21:25:00 EST Fri 19 Dec 2025
Enter Symbol
or Name
USA
CA



Independence Gold Corp
Symbol IGO
Shares Issued 224,657,502
Close 2025-12-19 C$ 0.09
Market Cap C$ 20,219,175
Recent Sedar Documents

Independence Gold closes $3.5-million private placement

2025-12-19 18:49 ET - News Release

Mr. Randy Turner reports

INDEPENDENCE GOLD ANNOUNCES CLOSING OF NON-BROKERED PRIVATE PLACEMENT

Independence Gold Corp. has closed the non-brokered private placement announced Dec. 8, 2025.

The company issued 3,622,400 units at a price of 10 cents per unit for proceeds of $362,240, and 28,525,092 flow-through common shares (FT common shares), and together with the units, at a price of 11 cents per FT common share for proceeds of $3,137,760 for total proceeds of $3.5-million under the offering.

Randy Turner, president and chief executive officer of the company, commented: "We are very pleased that the market continues to support the company with the completion of another successful financing. This funding will allow us to focus on growing the resources, as well as a major exploration program at the 3Ts project."
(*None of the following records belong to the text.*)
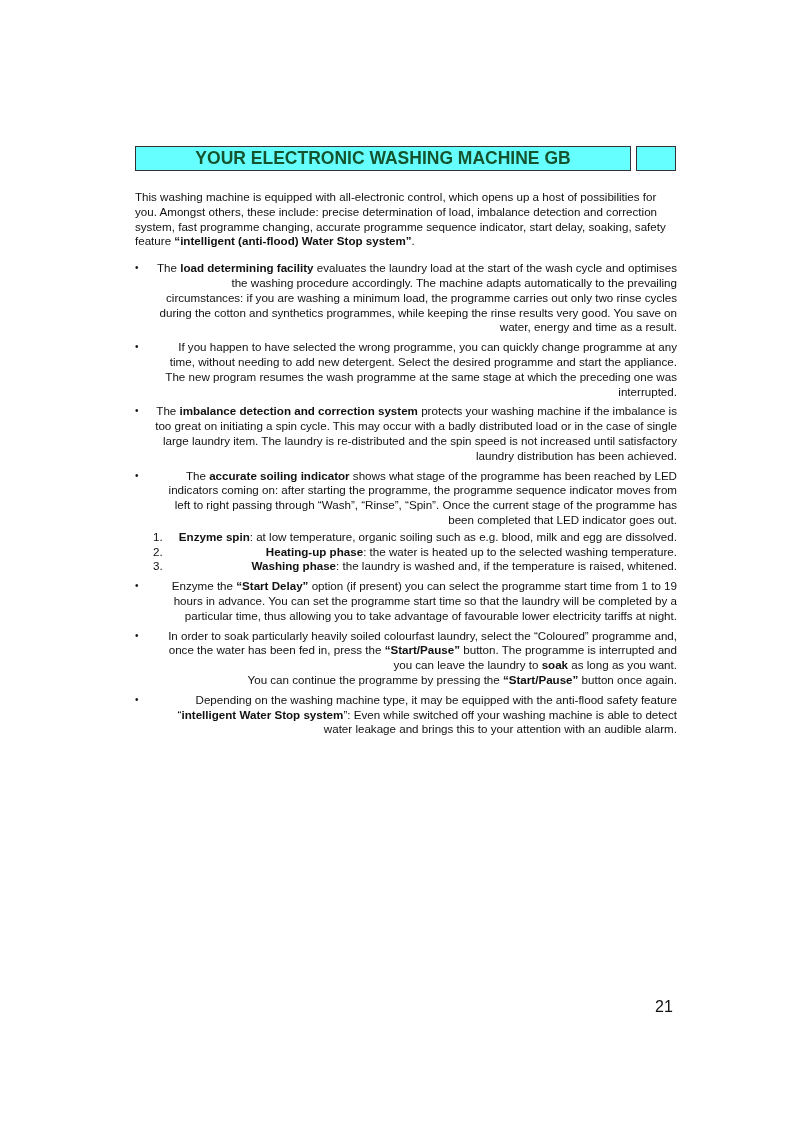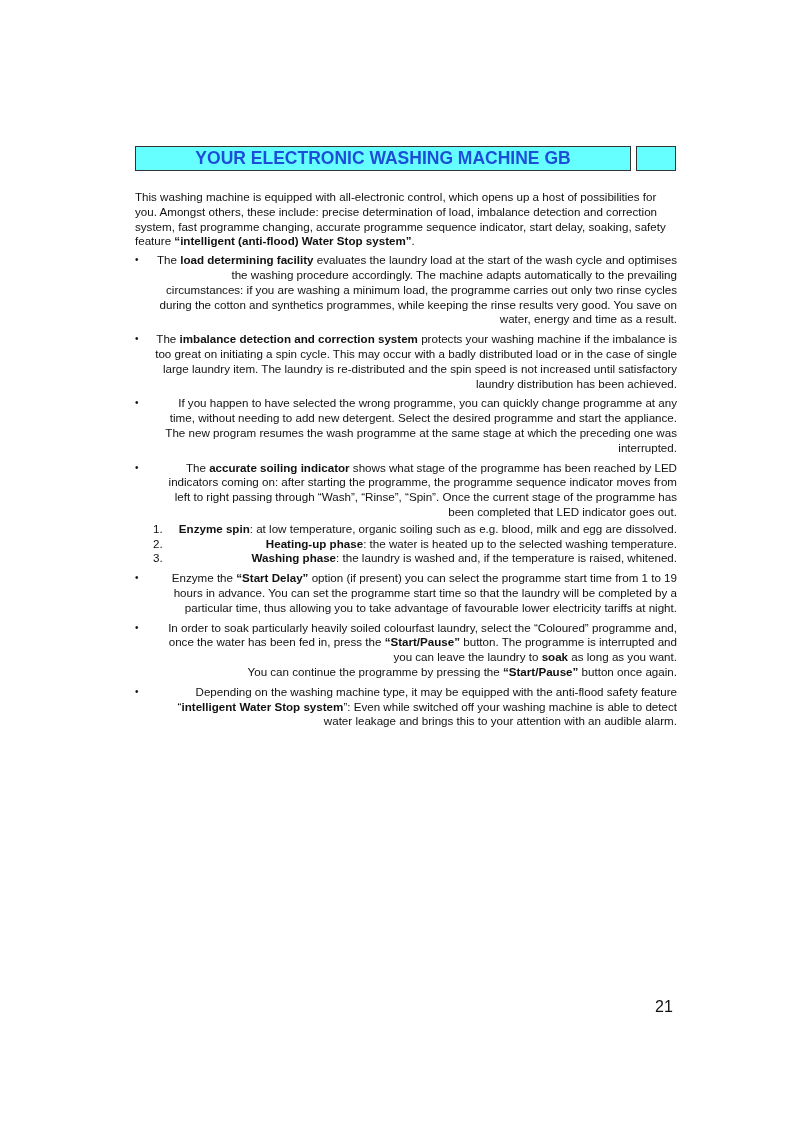--- a/index.html
+++ b/index.html
@@ -1,23 +1,23 @@
 <!DOCTYPE html>
 <html><head>
   <meta charset="utf-8">
   <style>
     html, body { margin:0; padding:0; background:#ffffff; }
     body { width:802px; height:1134px; position:relative; font-family:"Liberation Sans", sans-serif; color:#111; }
     .page { position:absolute; left:0; top:0; width:802px; height:1134px; }
     .header { position:absolute; left:135px; top:146px; width:496px; height:25px; background:#66ffff; border:1px solid #333; box-sizing:border-box; display:flex; align-items:center; justify-content:center; }
-    .header-title { font-weight:bold; font-size:17.5px; letter-spacing:0; color:#1d4ed8; }
+    .header-title { font-weight:bold; font-size:17.5px; letter-spacing:0; color:#14532d; }
     .header-box { position:absolute; left:636px; top:146px; width:40px; height:25px; background:#66ffff; border:1px solid #333; box-sizing:border-box; }
     .body { position:absolute; left:135px; top:190px; width:542px; font-size:11.6px; line-height:14.8px; }
     p { margin:0; }
-    .intro { margin-bottom:4px; }
+    .intro { margin-bottom:12px; }
     ul.bullets { list-style:none; margin:0; padding:0;text-align:right; }
     ul.bullets > li { position:relative; padding-left:18px; margin-bottom:5px; }
     ul.bullets > li::before { content:"•"; position:absolute; left:0; top:0; font-size:10px; }
     .sub { margin-top:10px; }
     ol.phases { margin:2px 0 0 0; padding:0; list-style:none; }
     ol.phases li { position:relative; padding-left:19px; }
     ol.phases li .num { position:absolute; left:0; top:0; }
     b { font-weight:bold; }
     .page-number { position:absolute; left:655px; top:998px; font-size:16px; }
   </style>
@@ -29,23 +29,23 @@
     <span class="header-title">YOUR ELECTRONIC WASHING MACHINE GB</span>
   </div>
   <div class="header-box"></div>
 
   <div class="body">
     <p class="intro"><span>This washing machine is equipped with all-electronic control, which opens up a host of possibilities for you. Amongst others, these include: precise determination of load, imbalance detection and correction system, fast programme changing, accurate programme sequence indicator, start delay, soaking, safety feature </span><b>“intelligent (anti-flood) Water Stop system”</b><span>.</span></p>
 
     <ul class="bullets">
       <li><span>The </span><b>load determining facility</b><span> evaluates the laundry load at the start of the wash cycle and optimises the washing procedure accordingly. The machine adapts automatically to the prevailing circumstances: if you are washing a minimum load, the programme carries out only two rinse cycles during the cotton and synthetics programmes, while keeping the rinse results very good. You save on water, energy and time as a result.</span></li>
 
+      <li><span>If you happen to have selected the wrong programme, you can quickly change programme at any time, without needing to add new detergent. Select the desired programme and start the appliance. The new program resumes the wash programme at the same stage at which the preceding one was interrupted.</span></li>
+
       <li><span>The </span><b>imbalance detection and correction system</b><span> protects your washing machine if the imbalance is too great on initiating a spin cycle. This may occur with a badly distributed load or in the case of single large laundry item. The laundry is re-distributed and the spin speed is not increased until satisfactory laundry distribution has been achieved.</span></li>
-
-      <li><span>If you happen to have selected the wrong programme, you can quickly change programme at any time, without needing to add new detergent. Select the desired programme and start the appliance. The new program resumes the wash programme at the same stage at which the preceding one was interrupted.</span></li>
 
       <li><span>The </span><b>accurate soiling indicator</b><span> shows what stage of the programme has been reached by LED indicators coming on: after starting the programme, the programme sequence indicator moves from left to right passing through “Wash”, “Rinse”, “Spin”. Once the current stage of the programme has been completed that LED indicator goes out.</span>
         <ol class="phases">
           <li><span class="num">1.</span><b>Enzyme spin</b><span>: at low temperature, organic soiling such as e.g. blood, milk and egg are dissolved.</span></li>
           <li><span class="num">2.</span><b>Heating-up phase</b><span>: the water is heated up to the selected washing temperature.</span></li>
           <li><span class="num">3.</span><b>Washing phase</b><span>: the laundry is washed and, if the temperature is raised, whitened.</span></li>
         </ol>
       </li>
 
       <li><span>Enzyme the </span><b>“Start Delay”</b><span> option (if present) you can select the programme start time from 1 to 19 hours in advance. You can set the programme start time so that the laundry will be completed by a particular time, thus allowing you to take advantage of favourable lower electricity tariffs at night.</span></li>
Each unit consists of one common share and one-half of one common share purchase warrant. Each whole warrant is exercisable into one common share in the capital of the company at an exercise price of 15 cents per common share for a period of 24 months from the date of issue. The company paid aggregate cash finders' fees of $193,545 cash and issued an aggregate of 1,773,953 non-transferable finders' compensation warrants in connection with the distribution of FT shares and units to arm's-length subscribers. Each finder's warrant entitles the holder to purchase one common share of the company at a price of 15 cents per common share until Dec. 19, 2027.

Insiders of the company participated in the private placement on the same terms and conditions as non-arm's-length subscribers, subscribing for a total of 472,400 units and 500,000 FT common shares for aggregate proceeds of $102,240. The issuance of these securities to the insiders of the company are related party transactions under the policies of the TSX Venture Exchange and Multilateral Instrument 61-101 -- Protection of Minority Security Holders in Special Transactions. The company is relying on exemptions from the minority shareholder approval and formal valuation requirements applicable to the related party transactions under sections 5.7(1)(b) and 5.5(b), respectively, of MI 61-101. There has been no prior formal valuation of the common shares and warrants issued as there has not been any necessity to do so. The private placement has been reviewed and unanimously approval by the company's board of directors, including the independent directors. In accordance with applicable securities legislation, all securities issued pursuant to the offering are subject to a hold period of four months plus one day from the date of the completion of the offering.

The proceeds from the sale of the FT common shares will be used by the company to incur for Canadian exploration expenses as defined by the Income Tax Act (Canada) at its properties in British Columbia, Canada, and the unit proceeds will be used for both exploration and general and administrative expenses.

We seek Safe Harbor.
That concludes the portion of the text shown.